* _What you are asked to do_
For the listing that follows, report how many lines contain the word "align", giving the number and no other text.

* _Material for the task_

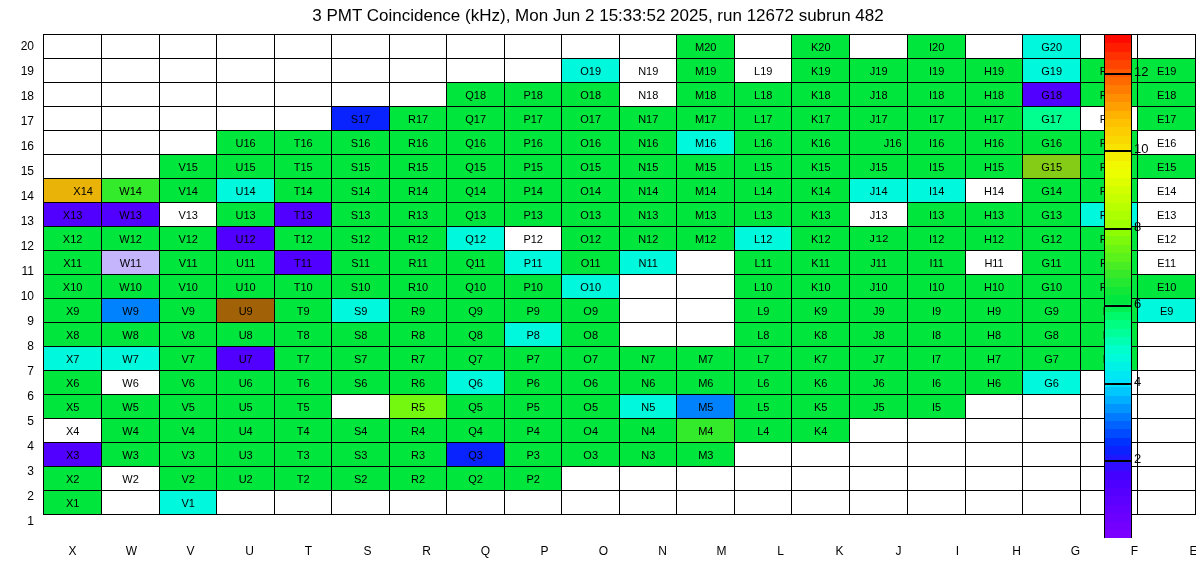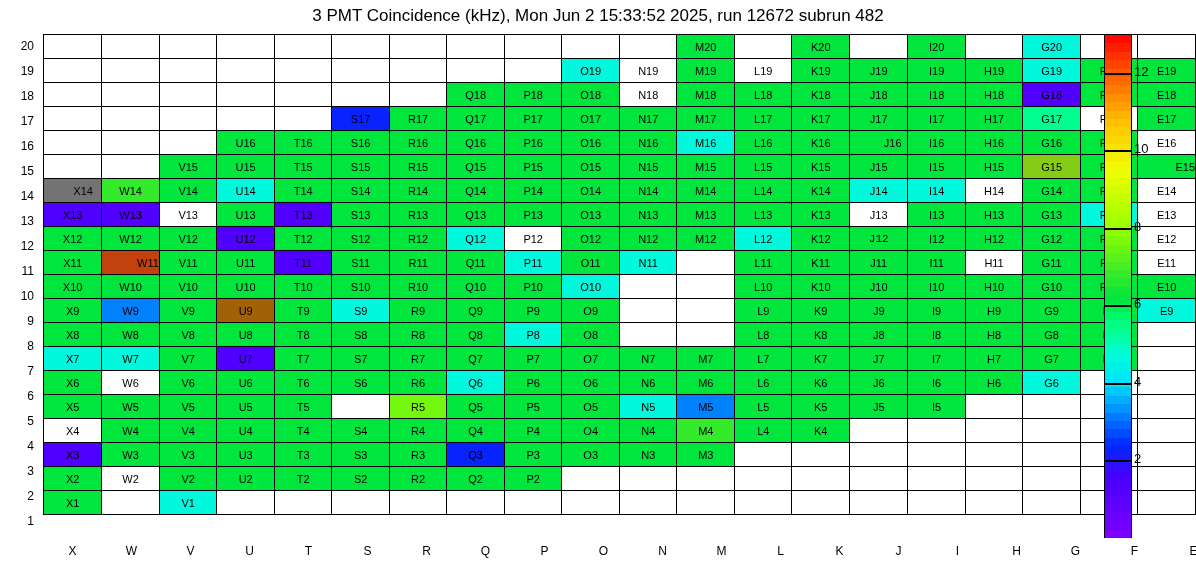--- a/index.html
+++ b/index.html
@@ -175,7 +175,7 @@
             <td class="cell" style="background: rgb(0, 230, 60);">H15</td>
             <td class="cell" style="background: #84cc16;">G15</td>
             <td class="cell" style="background: rgb(0, 230, 60);">F15</td>
-            <td class="cell" style="background: rgb(0, 230, 60); text-align: right;">E15</td>
+            <td class="cell" style="background: rgb(0, 230, 60);">E15</td>
           </tr>
           <tr>
             <td class="cell" style="background: #737373; padding-left: 21px;">X14</td>

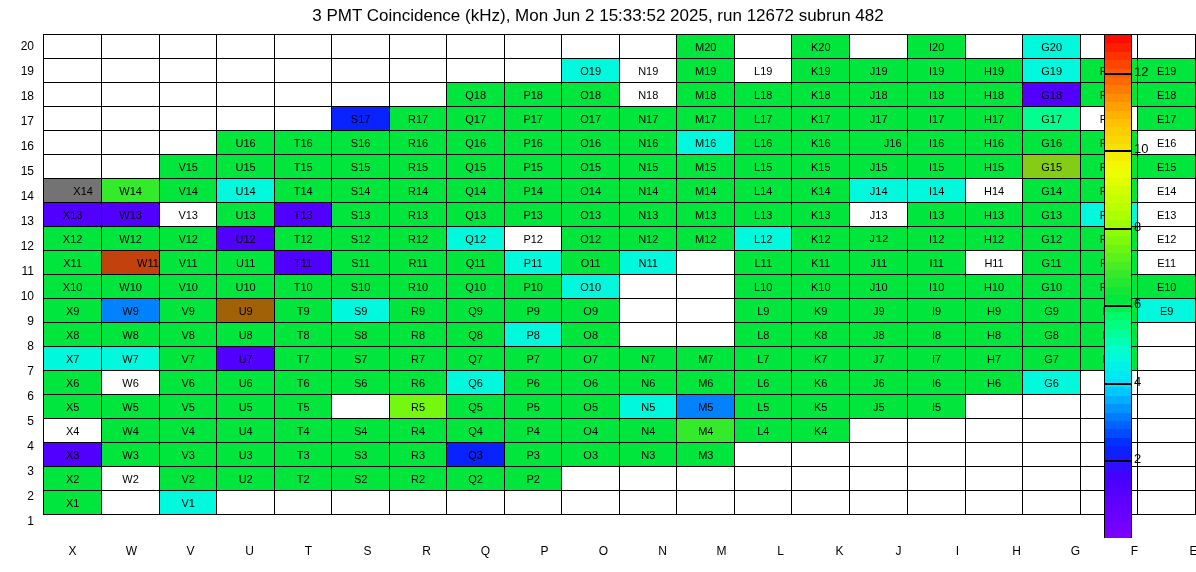--- a/index.html
+++ b/index.html
@@ -178,7 +178,7 @@
             <td class="cell" style="background: rgb(0, 230, 60);">E15</td>
           </tr>
           <tr>
-            <td class="cell" style="background: #737373; padding-left: 21px;">X14</td>
+            <td class="cell" style="background: #eab308; padding-left: 21px;">X14</td>
             <td class="cell" style="background: rgb(51, 234, 43);">W14</td>
             <td class="cell" style="background: rgb(0, 230, 60);">V14</td>
             <td class="cell" style="background: rgb(0, 248, 221);">U14</td>

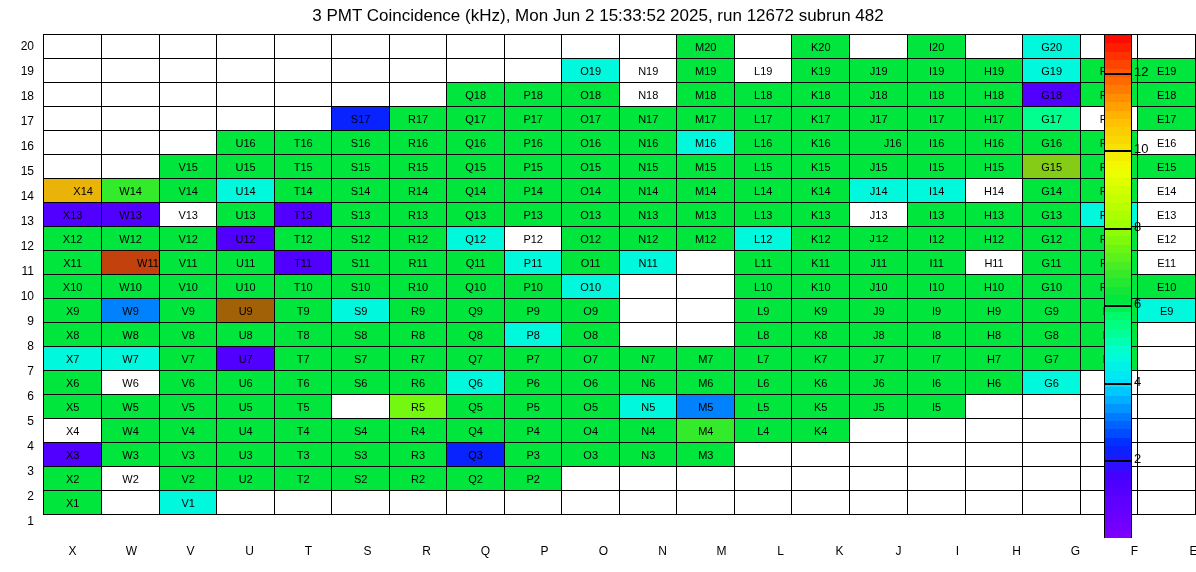--- a/index.html
+++ b/index.html
@@ -245,7 +245,7 @@
           </tr>
           <tr>
             <td class="cell" style="background: rgb(0, 230, 60);">X11</td>
-            <td class="cell" style="background: #c2410c; text-align: right;">W11</td>
+            <td class="cell" style="background: #c4b5fd;">W11</td>
             <td class="cell" style="background: rgb(0, 230, 60);">V11</td>
             <td class="cell" style="background: rgb(0, 230, 60);">U11</td>
             <td class="cell" style="background: rgb(81, 0, 255);">T11</td>

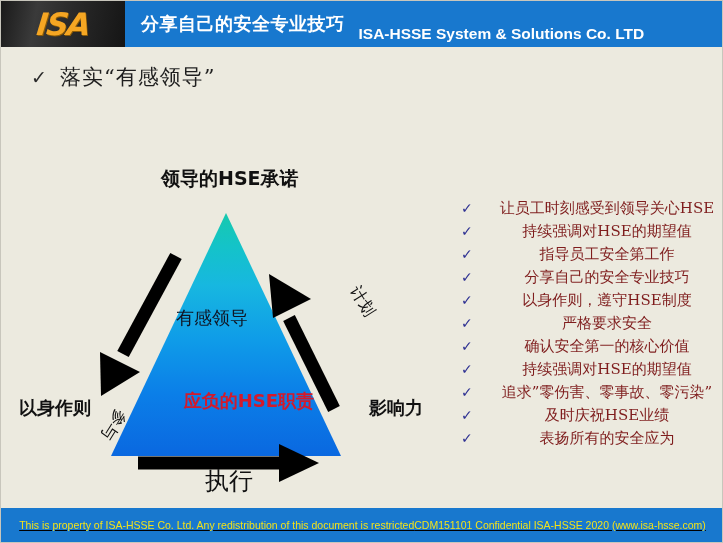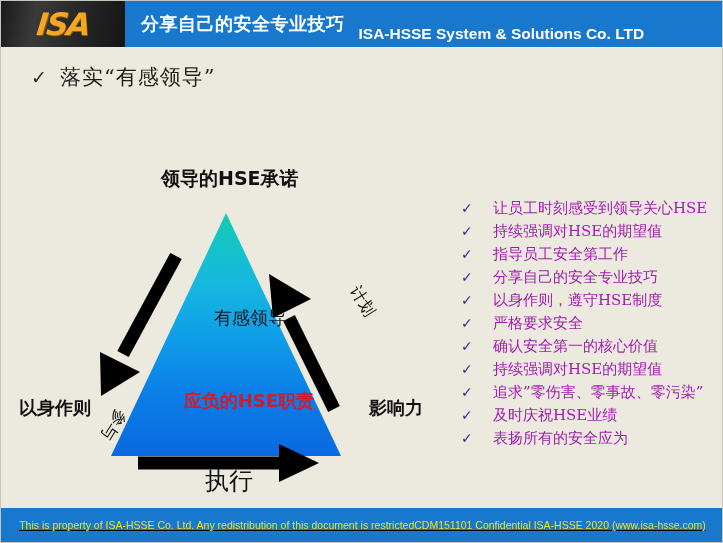--- a/index.html
+++ b/index.html
@@ -236,11 +236,12 @@
   }
   .bullet-text {
     flex: 1;
-    color: #a21caf;
+    color: #7f1d1d;
     font-family: "DejaVu Serif", serif;
     font-size: 15px;
     line-height: 22px;
     letter-spacing: 0px;
+    text-align: center;
   }
 
   

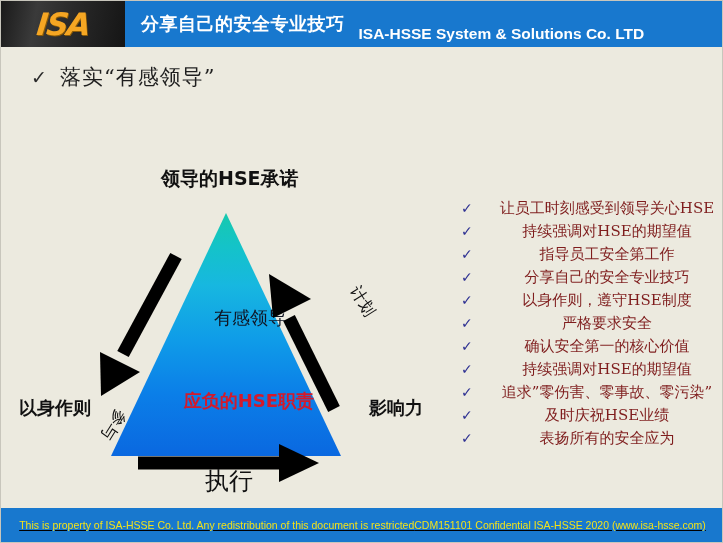--- a/index.html
+++ b/index.html
@@ -134,7 +134,7 @@
     left: 175px;
     top: 150px;
     width: 110px;
-    text-align: right;
+    text-align: left;
     font-family: "DejaVu Serif", serif;
     font-size: 18px;
     color: #101524;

* _Task answer_
5